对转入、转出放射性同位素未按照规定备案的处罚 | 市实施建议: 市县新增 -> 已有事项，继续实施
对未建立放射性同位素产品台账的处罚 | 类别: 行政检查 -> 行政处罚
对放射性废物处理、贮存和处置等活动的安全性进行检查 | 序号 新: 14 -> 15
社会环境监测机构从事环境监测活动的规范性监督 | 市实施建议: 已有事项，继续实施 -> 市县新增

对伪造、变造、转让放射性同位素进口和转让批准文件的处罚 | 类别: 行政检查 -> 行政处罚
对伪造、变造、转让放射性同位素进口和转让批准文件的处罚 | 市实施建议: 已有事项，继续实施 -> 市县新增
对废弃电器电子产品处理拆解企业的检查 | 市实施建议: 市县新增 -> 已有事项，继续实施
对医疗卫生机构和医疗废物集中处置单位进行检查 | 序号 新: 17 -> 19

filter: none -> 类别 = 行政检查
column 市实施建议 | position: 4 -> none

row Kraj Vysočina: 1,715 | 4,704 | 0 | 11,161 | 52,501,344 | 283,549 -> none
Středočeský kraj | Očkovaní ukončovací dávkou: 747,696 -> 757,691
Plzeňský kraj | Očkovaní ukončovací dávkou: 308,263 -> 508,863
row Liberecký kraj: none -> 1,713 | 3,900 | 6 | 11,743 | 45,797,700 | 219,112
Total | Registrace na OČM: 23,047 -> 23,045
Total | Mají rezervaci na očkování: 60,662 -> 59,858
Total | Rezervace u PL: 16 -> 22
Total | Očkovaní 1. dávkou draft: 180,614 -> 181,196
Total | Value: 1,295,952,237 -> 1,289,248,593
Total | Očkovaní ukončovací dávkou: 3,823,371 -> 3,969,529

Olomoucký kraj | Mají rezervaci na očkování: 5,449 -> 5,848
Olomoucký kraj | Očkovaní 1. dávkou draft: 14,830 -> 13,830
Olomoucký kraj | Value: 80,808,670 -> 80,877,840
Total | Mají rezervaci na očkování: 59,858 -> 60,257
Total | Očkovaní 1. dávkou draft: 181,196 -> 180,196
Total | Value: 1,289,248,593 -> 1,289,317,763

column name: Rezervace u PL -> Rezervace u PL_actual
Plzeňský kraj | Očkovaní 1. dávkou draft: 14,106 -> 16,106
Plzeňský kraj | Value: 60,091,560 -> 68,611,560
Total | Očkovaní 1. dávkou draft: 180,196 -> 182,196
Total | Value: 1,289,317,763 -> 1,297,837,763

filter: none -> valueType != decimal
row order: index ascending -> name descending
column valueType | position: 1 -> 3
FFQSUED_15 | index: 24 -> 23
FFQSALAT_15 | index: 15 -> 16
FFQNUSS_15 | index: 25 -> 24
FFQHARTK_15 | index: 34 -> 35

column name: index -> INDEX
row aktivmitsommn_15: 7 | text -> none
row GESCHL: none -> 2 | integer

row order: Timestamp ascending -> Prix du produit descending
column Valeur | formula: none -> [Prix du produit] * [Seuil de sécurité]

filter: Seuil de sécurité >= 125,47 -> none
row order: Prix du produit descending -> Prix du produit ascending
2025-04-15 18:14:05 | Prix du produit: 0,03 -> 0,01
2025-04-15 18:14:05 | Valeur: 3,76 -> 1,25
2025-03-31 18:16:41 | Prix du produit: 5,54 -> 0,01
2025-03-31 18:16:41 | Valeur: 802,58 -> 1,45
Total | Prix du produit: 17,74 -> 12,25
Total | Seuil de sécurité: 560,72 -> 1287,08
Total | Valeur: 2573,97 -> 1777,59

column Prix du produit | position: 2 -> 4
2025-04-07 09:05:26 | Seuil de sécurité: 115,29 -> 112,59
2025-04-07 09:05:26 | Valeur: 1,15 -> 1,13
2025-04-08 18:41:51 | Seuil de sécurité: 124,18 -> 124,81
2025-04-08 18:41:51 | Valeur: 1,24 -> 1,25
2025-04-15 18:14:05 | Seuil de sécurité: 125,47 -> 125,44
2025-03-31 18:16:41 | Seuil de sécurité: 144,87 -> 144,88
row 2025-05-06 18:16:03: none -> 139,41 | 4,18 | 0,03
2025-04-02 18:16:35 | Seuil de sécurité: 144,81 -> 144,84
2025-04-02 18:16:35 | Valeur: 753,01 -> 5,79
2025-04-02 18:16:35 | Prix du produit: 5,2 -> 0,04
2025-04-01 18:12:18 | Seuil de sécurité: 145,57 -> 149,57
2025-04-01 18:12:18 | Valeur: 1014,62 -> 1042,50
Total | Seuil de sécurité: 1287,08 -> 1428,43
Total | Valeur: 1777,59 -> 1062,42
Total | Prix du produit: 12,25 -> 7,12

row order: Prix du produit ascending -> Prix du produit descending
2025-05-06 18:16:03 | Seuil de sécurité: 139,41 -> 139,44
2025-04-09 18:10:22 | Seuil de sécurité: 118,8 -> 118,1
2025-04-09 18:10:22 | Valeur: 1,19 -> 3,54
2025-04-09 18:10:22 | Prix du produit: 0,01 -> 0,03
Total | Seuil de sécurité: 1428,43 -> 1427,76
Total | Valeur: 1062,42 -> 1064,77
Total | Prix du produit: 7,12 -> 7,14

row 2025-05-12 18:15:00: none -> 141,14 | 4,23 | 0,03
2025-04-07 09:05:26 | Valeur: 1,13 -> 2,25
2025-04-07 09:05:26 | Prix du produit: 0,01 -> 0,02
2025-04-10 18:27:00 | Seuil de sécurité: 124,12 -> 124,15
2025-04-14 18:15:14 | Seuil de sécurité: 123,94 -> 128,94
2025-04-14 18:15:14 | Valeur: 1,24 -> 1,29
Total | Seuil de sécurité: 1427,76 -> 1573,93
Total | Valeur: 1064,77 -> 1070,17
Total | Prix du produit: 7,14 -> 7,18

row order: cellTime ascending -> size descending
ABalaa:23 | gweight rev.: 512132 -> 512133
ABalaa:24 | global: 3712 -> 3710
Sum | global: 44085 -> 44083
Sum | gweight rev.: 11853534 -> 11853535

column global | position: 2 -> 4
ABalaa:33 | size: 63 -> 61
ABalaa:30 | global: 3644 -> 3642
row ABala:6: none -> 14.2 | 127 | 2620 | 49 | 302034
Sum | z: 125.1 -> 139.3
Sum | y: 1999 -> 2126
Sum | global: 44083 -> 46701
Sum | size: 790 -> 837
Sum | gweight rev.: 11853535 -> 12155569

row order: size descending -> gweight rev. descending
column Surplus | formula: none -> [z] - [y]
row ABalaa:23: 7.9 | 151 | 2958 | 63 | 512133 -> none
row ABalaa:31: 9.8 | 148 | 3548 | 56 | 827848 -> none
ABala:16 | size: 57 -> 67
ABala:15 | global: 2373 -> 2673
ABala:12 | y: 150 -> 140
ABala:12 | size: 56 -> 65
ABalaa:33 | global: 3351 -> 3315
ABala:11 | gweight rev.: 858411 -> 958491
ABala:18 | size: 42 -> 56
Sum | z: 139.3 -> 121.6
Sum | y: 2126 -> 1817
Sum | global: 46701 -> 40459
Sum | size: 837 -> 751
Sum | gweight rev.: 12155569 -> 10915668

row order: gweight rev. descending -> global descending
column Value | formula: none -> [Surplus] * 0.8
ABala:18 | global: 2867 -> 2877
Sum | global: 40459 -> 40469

What you need to do. Reproduce all the entries above. Match them exactly.

Written response.
对转入、转出放射性同位素未按照规定备案的处罚 | 市实施建议: 市县新增 -> 已有事项，继续实施
对未建立放射性同位素产品台账的处罚 | 类别: 行政检查 -> 行政处罚
对放射性废物处理、贮存和处置等活动的安全性进行检查 | 序号 新: 14 -> 15
社会环境监测机构从事环境监测活动的规范性监督 | 市实施建议: 已有事项，继续实施 -> 市县新增

对伪造、变造、转让放射性同位素进口和转让批准文件的处罚 | 类别: 行政检查 -> 行政处罚
对伪造、变造、转让放射性同位素进口和转让批准文件的处罚 | 市实施建议: 已有事项，继续实施 -> 市县新增
对废弃电器电子产品处理拆解企业的检查 | 市实施建议: 市县新增 -> 已有事项，继续实施
对医疗卫生机构和医疗废物集中处置单位进行检查 | 序号 新: 17 -> 19

filter: none -> 类别 = 行政检查
column 市实施建议 | position: 4 -> none

row Kraj Vysočina: 1,715 | 4,704 | 0 | 11,161 | 52,501,344 | 283,549 -> none
Středočeský kraj | Očkovaní ukončovací dávkou: 747,696 -> 757,691
Plzeňský kraj | Očkovaní ukončovací dávkou: 308,263 -> 508,863
row Liberecký kraj: none -> 1,713 | 3,900 | 6 | 11,743 | 45,797,700 | 219,112
Total | Registrace na OČM: 23,047 -> 23,045
Total | Mají rezervaci na očkování: 60,662 -> 59,858
Total | Rezervace u PL: 16 -> 22
Total | Očkovaní 1. dávkou draft: 180,614 -> 181,196
Total | Value: 1,295,952,237 -> 1,289,248,593
Total | Očkovaní ukončovací dávkou: 3,823,371 -> 3,969,529

Olomoucký kraj | Mají rezervaci na očkování: 5,449 -> 5,848
Olomoucký kraj | Očkovaní 1. dávkou draft: 14,830 -> 13,830
Olomoucký kraj | Value: 80,808,670 -> 80,877,840
Total | Mají rezervaci na očkování: 59,858 -> 60,257
Total | Očkovaní 1. dávkou draft: 181,196 -> 180,196
Total | Value: 1,289,248,593 -> 1,289,317,763

column name: Rezervace u PL -> Rezervace u PL_actual
Plzeňský kraj | Očkovaní 1. dávkou draft: 14,106 -> 16,106
Plzeňský kraj | Value: 60,091,560 -> 68,611,560
Total | Očkovaní 1. dávkou draft: 180,196 -> 182,196
Total | Value: 1,289,317,763 -> 1,297,837,763

filter: none -> valueType != decimal
row order: index ascending -> name descending
column valueType | position: 1 -> 3
FFQSUED_15 | index: 24 -> 23
FFQSALAT_15 | index: 15 -> 16
FFQNUSS_15 | index: 25 -> 24
FFQHARTK_15 | index: 34 -> 35

column name: index -> INDEX
row aktivmitsommn_15: 7 | text -> none
row GESCHL: none -> 2 | integer

row order: Timestamp ascending -> Prix du produit descending
column Valeur | formula: none -> [Prix du produit] * [Seuil de sécurité]

filter: Seuil de sécurité >= 125,47 -> none
row order: Prix du produit descending -> Prix du produit ascending
2025-04-15 18:14:05 | Prix du produit: 0,03 -> 0,01
2025-04-15 18:14:05 | Valeur: 3,76 -> 1,25
2025-03-31 18:16:41 | Prix du produit: 5,54 -> 0,01
2025-03-31 18:16:41 | Valeur: 802,58 -> 1,45
Total | Prix du produit: 17,74 -> 12,25
Total | Seuil de sécurité: 560,72 -> 1287,08
Total | Valeur: 2573,97 -> 1777,59

column Prix du produit | position: 2 -> 4
2025-04-07 09:05:26 | Seuil de sécurité: 115,29 -> 112,59
2025-04-07 09:05:26 | Valeur: 1,15 -> 1,13
2025-04-08 18:41:51 | Seuil de sécurité: 124,18 -> 124,81
2025-04-08 18:41:51 | Valeur: 1,24 -> 1,25
2025-04-15 18:14:05 | Seuil de sécurité: 125,47 -> 125,44
2025-03-31 18:16:41 | Seuil de sécurité: 144,87 -> 144,88
row 2025-05-06 18:16:03: none -> 139,41 | 4,18 | 0,03
2025-04-02 18:16:35 | Seuil de sécurité: 144,81 -> 144,84
2025-04-02 18:16:35 | Valeur: 753,01 -> 5,79
2025-04-02 18:16:35 | Prix du produit: 5,2 -> 0,04
2025-04-01 18:12:18 | Seuil de sécurité: 145,57 -> 149,57
2025-04-01 18:12:18 | Valeur: 1014,62 -> 1042,50
Total | Seuil de sécurité: 1287,08 -> 1428,43
Total | Valeur: 1777,59 -> 1062,42
Total | Prix du produit: 12,25 -> 7,12

row order: Prix du produit ascending -> Prix du produit descending
2025-05-06 18:16:03 | Seuil de sécurité: 139,41 -> 139,44
2025-04-09 18:10:22 | Seuil de sécurité: 118,8 -> 118,1
2025-04-09 18:10:22 | Valeur: 1,19 -> 3,54
2025-04-09 18:10:22 | Prix du produit: 0,01 -> 0,03
Total | Seuil de sécurité: 1428,43 -> 1427,76
Total | Valeur: 1062,42 -> 1064,77
Total | Prix du produit: 7,12 -> 7,14

row 2025-05-12 18:15:00: none -> 141,14 | 4,23 | 0,03
2025-04-07 09:05:26 | Valeur: 1,13 -> 2,25
2025-04-07 09:05:26 | Prix du produit: 0,01 -> 0,02
2025-04-10 18:27:00 | Seuil de sécurité: 124,12 -> 124,15
2025-04-14 18:15:14 | Seuil de sécurité: 123,94 -> 128,94
2025-04-14 18:15:14 | Valeur: 1,24 -> 1,29
Total | Seuil de sécurité: 1427,76 -> 1573,93
Total | Valeur: 1064,77 -> 1070,17
Total | Prix du produit: 7,14 -> 7,18

row order: cellTime ascending -> size descending
ABalaa:23 | gweight rev.: 512132 -> 512133
ABalaa:24 | global: 3712 -> 3710
Sum | global: 44085 -> 44083
Sum | gweight rev.: 11853534 -> 11853535

column global | position: 2 -> 4
ABalaa:33 | size: 63 -> 61
ABalaa:30 | global: 3644 -> 3642
row ABala:6: none -> 14.2 | 127 | 2620 | 49 | 302034
Sum | z: 125.1 -> 139.3
Sum | y: 1999 -> 2126
Sum | global: 44083 -> 46701
Sum | size: 790 -> 837
Sum | gweight rev.: 11853535 -> 12155569

row order: size descending -> gweight rev. descending
column Surplus | formula: none -> [z] - [y]
row ABalaa:23: 7.9 | 151 | 2958 | 63 | 512133 -> none
row ABalaa:31: 9.8 | 148 | 3548 | 56 | 827848 -> none
ABala:16 | size: 57 -> 67
ABala:15 | global: 2373 -> 2673
ABala:12 | y: 150 -> 140
ABala:12 | size: 56 -> 65
ABalaa:33 | global: 3351 -> 3315
ABala:11 | gweight rev.: 858411 -> 958491
ABala:18 | size: 42 -> 56
Sum | z: 139.3 -> 121.6
Sum | y: 2126 -> 1817
Sum | global: 46701 -> 40459
Sum | size: 837 -> 751
Sum | gweight rev.: 12155569 -> 10915668

row order: gweight rev. descending -> global descending
column Value | formula: none -> [Surplus] * 0.8
ABala:18 | global: 2867 -> 2877
Sum | global: 40459 -> 40469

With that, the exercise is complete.